MATERIALS PROVIDED Block Start

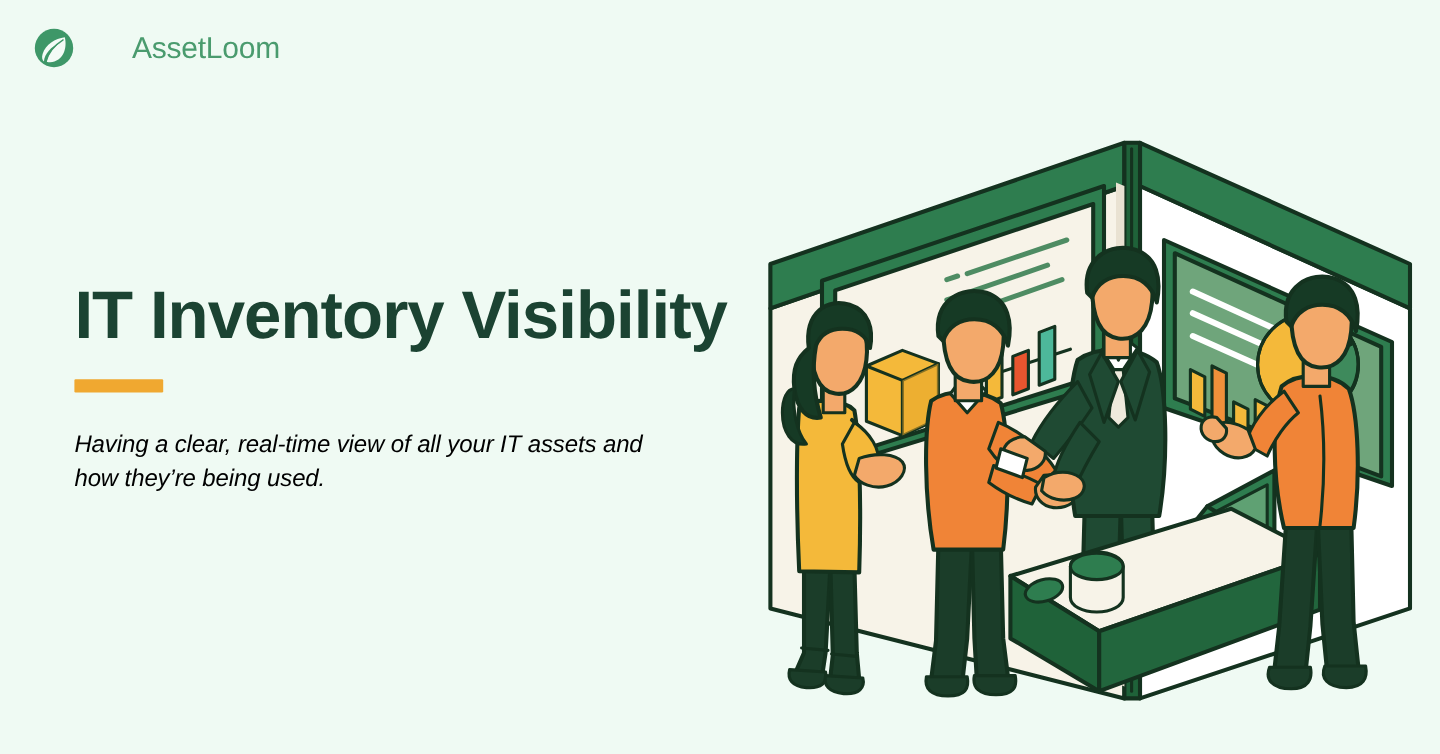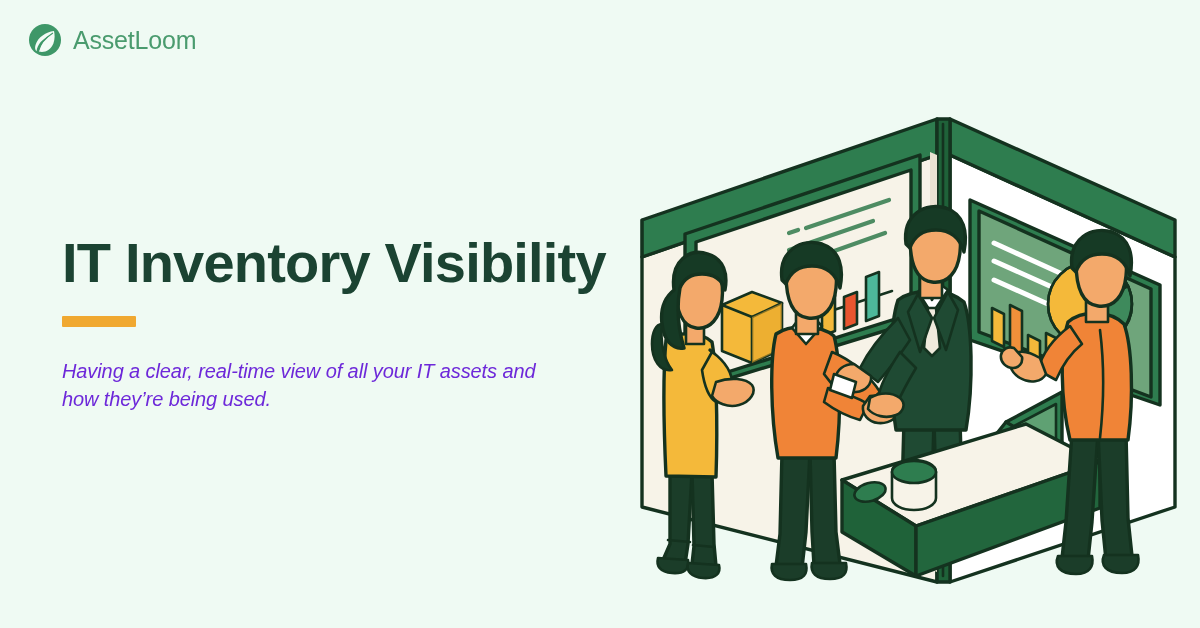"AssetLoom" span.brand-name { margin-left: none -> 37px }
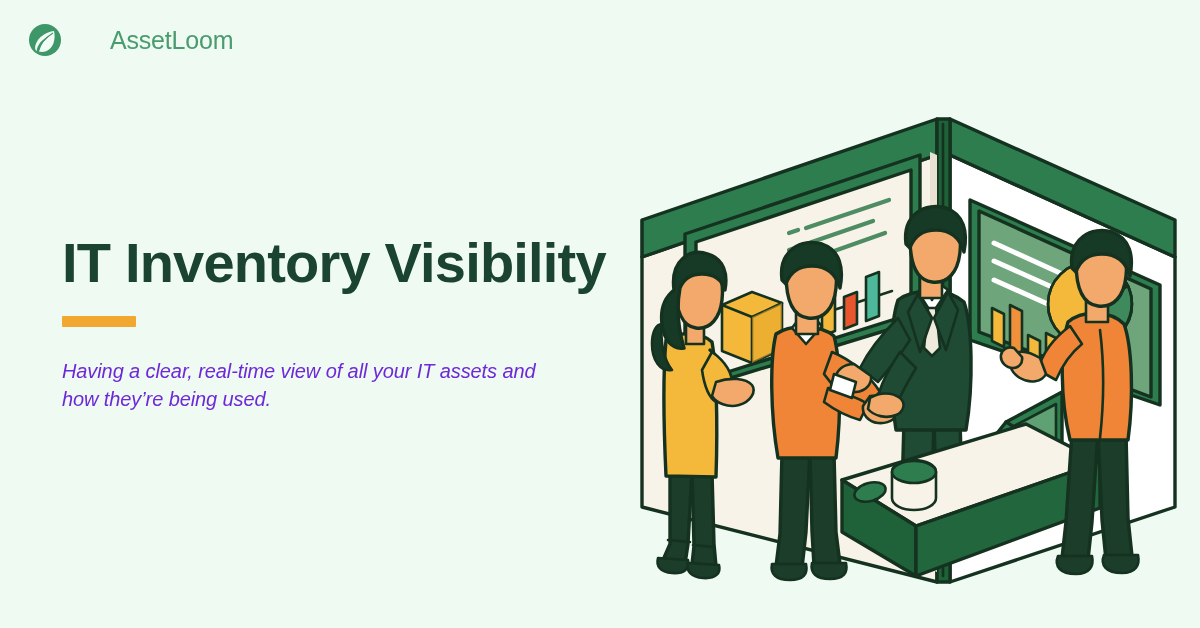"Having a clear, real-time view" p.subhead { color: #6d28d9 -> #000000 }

MATERIALS PROVIDED Block End
MATERIALS PROVIDED Block Start

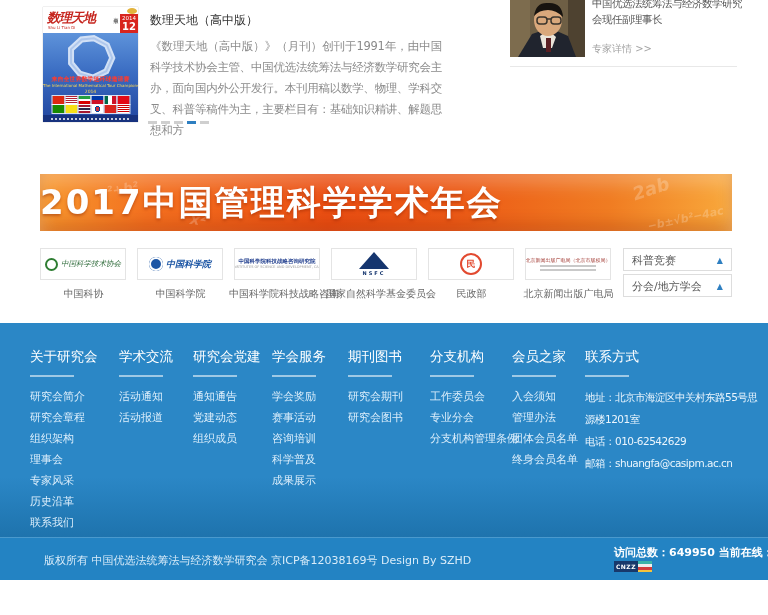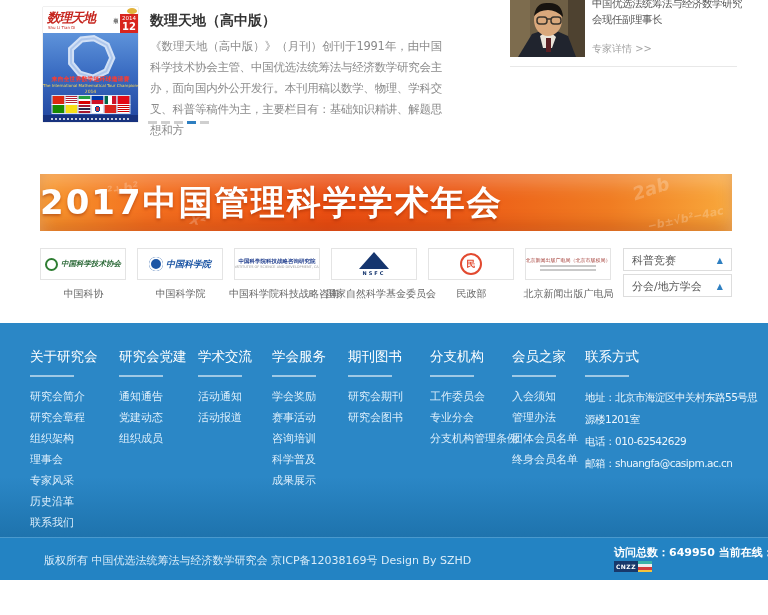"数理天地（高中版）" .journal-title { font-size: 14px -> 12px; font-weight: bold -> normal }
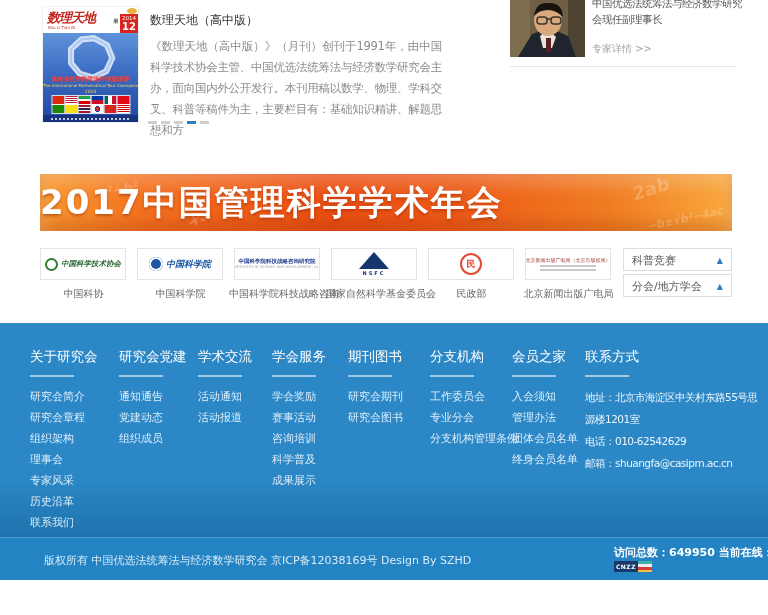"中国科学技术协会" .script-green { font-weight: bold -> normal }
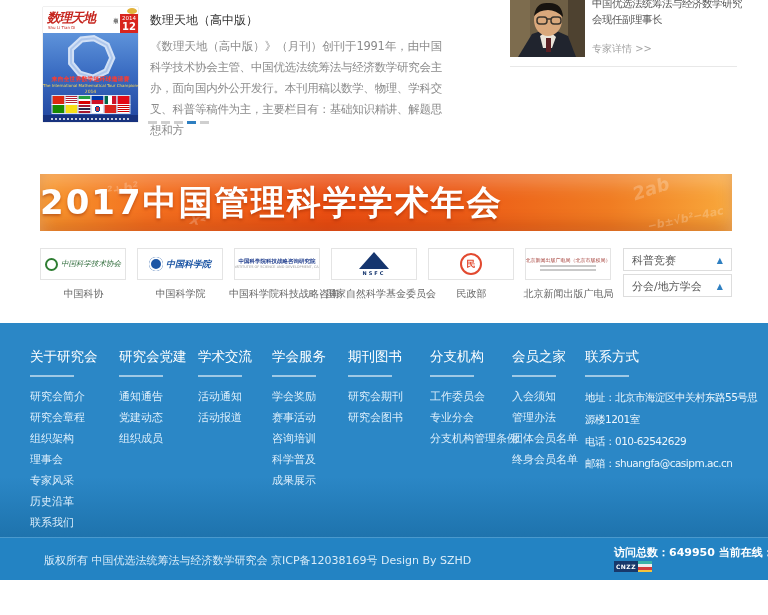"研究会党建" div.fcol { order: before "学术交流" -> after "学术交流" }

MATERIALS PROVIDED Block End

▶ [ACTIVITY]: Of the lines above, quote exactly those from the one with "margin-left: none ->" through the one with "a clear, real-time", ends included; pictures stay out.

▶ [WRITTEN SOLUTION]:
"AssetLoom" span.brand-name { margin-left: none -> 37px }
"Having a clear, real-time view" p.subhead { color: #6d28d9 -> #000000 }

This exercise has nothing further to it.